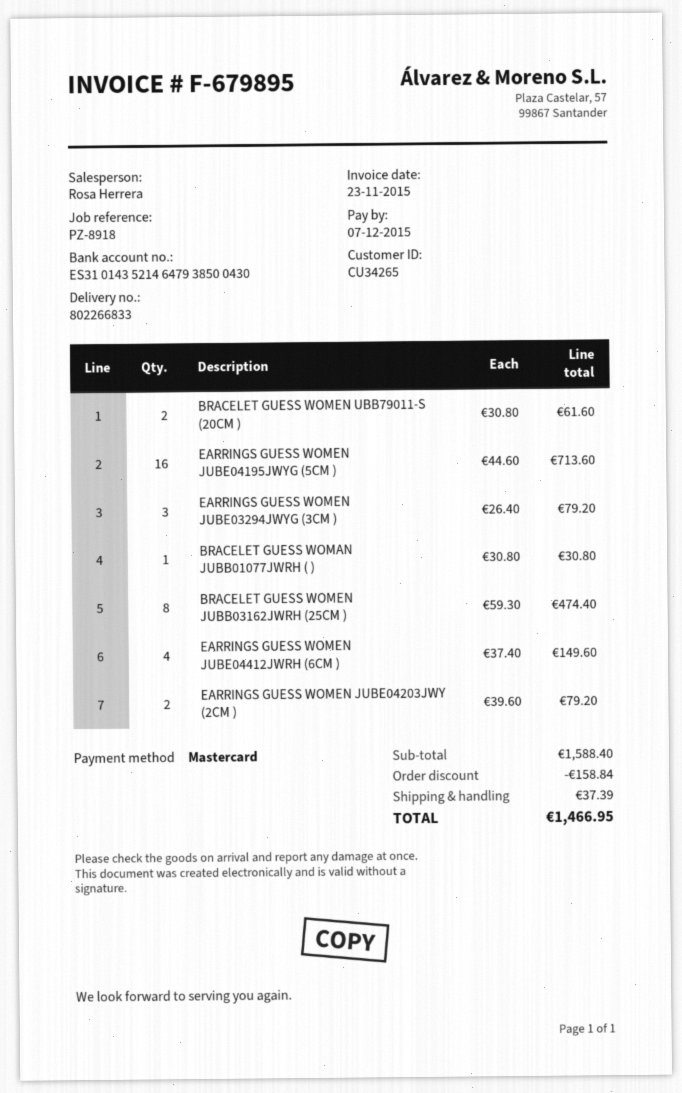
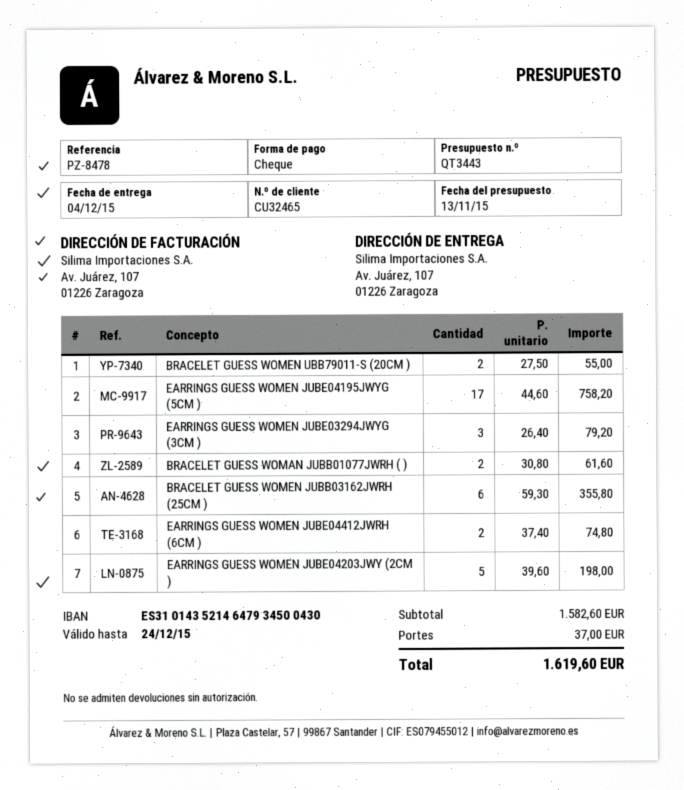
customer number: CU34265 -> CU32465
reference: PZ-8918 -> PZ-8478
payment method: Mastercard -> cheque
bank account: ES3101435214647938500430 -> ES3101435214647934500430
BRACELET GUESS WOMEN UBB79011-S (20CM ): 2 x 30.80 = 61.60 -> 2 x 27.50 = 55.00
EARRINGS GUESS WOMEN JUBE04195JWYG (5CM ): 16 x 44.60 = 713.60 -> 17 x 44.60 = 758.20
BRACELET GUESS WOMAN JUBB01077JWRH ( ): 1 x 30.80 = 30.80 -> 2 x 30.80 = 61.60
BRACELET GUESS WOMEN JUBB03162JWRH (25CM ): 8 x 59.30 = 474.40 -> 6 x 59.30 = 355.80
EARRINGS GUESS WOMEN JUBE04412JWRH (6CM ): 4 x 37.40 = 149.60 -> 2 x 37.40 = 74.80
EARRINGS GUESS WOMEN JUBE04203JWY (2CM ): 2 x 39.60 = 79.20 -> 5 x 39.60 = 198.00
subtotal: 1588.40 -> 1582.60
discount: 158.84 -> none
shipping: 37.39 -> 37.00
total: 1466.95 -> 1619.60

• [Work task]: State how many lines in the data include the string "WOMEN". Nothing else belongs in the reply.

• [Solution for this exercise]: 5